A la vivienda, los colonos sumaban un lote de alrededor de 10 hectáreas y una zona de huerto y además, tenían la posibilidad de recibir una vaca, una yegua y una docena de gallinas. También podían acceder a semillas, tratamientos y aperos y por turnos, a la maquinaria agrícola. Todo iba sumando a su cuenta. En total, y según explica Cadenas, el matrimonio acabó abonando 445.000 pesetas por la casa, el lote y el huerto. La administración concedía todo tipo de facilidades para la devolución de los préstamos contraídos, que carecían de intereses y debían reembolsarse en un plazo máximo de 41 años, indica el colono. «No te apuraban. Si un año no podías, te lo dejaban para el siguiente», detalla. La mayoría de las familias completaron la renta agraria con trabajos externos y la cría de animales, fundamentalmente cerdos y vacas. 
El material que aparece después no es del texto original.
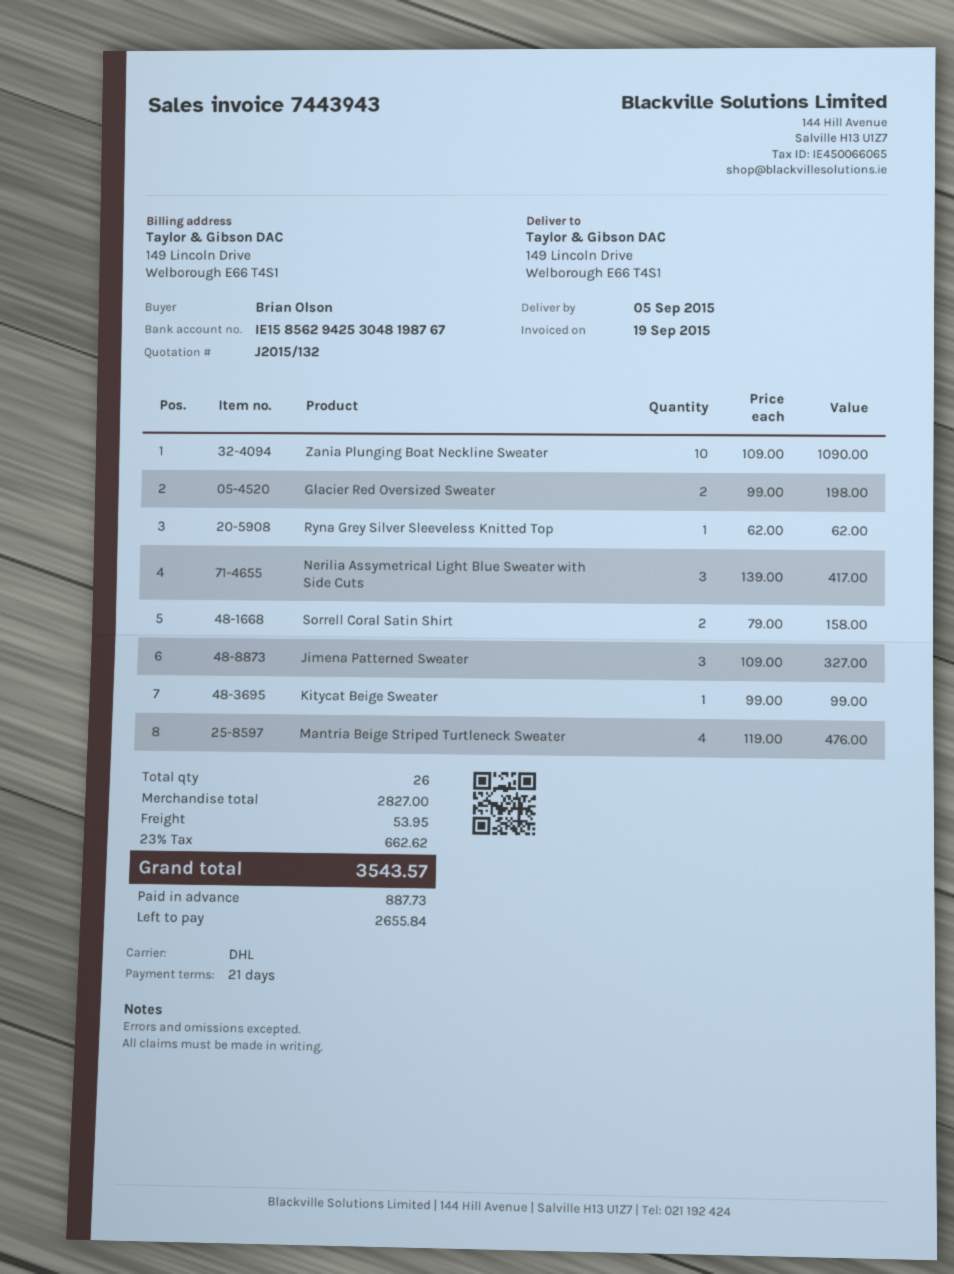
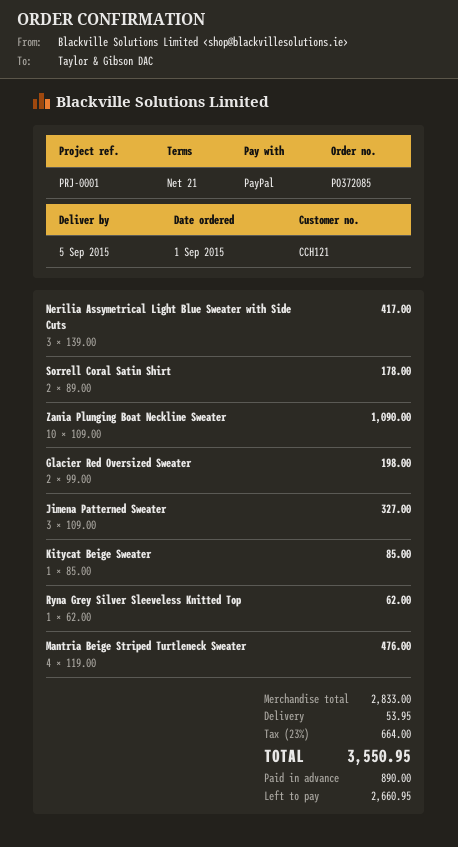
Sorrell Coral Satin Shirt: 2 x 79.00 = 158.00 -> 2 x 89.00 = 178.00
Kitycat Beige Sweater: 1 x 99.00 = 99.00 -> 1 x 85.00 = 85.00
subtotal: 2827.00 -> 2833.00
tax: 23% = 662.62 -> 23% = 664.00
total: 3543.57 -> 3550.95
deposit: 887.73 -> 890.00
balance: 2655.84 -> 2660.95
La pareja recuerda con añoranza aquellos primeros años. El sorteo de las viviendas tuvo lugar en julio de 1963 y finalmente, las familias comenzaron a instalarse en septiembre. Tras un año entero residiendo solos, «era una enorme alegría verlos llegar. La mayoría aparecían con sus escasas pertenencias en un carro y venían con una ilusión enorme», rememora Esther. «¿Dónde os ha tocado la casa?, les preguntábamos, indicándoles el lugar y ofreciéndonos a ayudarlos», recuerda. Al haber trabajado los lotes, y conocerlos al dedillo, Santiago se ofrecía además a montarlos en un carro y mostrarles sus nuevas tierras. Los primeros en llegar procedían en su mayoría de la cercana localidad de Almuniente, de donde vinieron casi una veintena de familias.
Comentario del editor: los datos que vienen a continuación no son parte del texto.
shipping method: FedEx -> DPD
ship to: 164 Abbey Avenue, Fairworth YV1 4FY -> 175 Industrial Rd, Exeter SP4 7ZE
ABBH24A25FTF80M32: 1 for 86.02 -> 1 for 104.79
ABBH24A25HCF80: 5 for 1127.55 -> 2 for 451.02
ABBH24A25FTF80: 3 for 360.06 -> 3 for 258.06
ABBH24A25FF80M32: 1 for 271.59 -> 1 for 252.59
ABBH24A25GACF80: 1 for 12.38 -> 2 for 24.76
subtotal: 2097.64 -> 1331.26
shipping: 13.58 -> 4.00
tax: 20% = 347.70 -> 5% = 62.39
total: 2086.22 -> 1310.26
«El pueblo cambió por completo y se llenó de vida», recuerdan Esther y Santiago. Y es que las aulas de la escuela se llenaron de niños y niñas, el bar social se convirtió en sinónimo de bullicio y las calles, en lugar de encuentro y juegos infantiles. «Al llegar las fiestas, solo hacía falta matar un par de conejos y preparar un buen guiso, sin más complicaciones, usando el pasillo para alagar la mesa y disfrutando de cada acto en la calle. «Antes todo era más sencillo y además, la juventud da mucha fortaleza», señala.   

El matrimonio valora también los lazos de unión y solidaridad creados entre las familias recién llegadas, un espíritu de fraternidad que caracteriza estas poblaciones y que perdura en gran parte en la actualidad. «Ha sido muy bonito vivir la experiencia de ver crecer y desarrollarse un pueblo. Y contribuir a ello. Aquí hemos sido y somos muy felices», concluyen.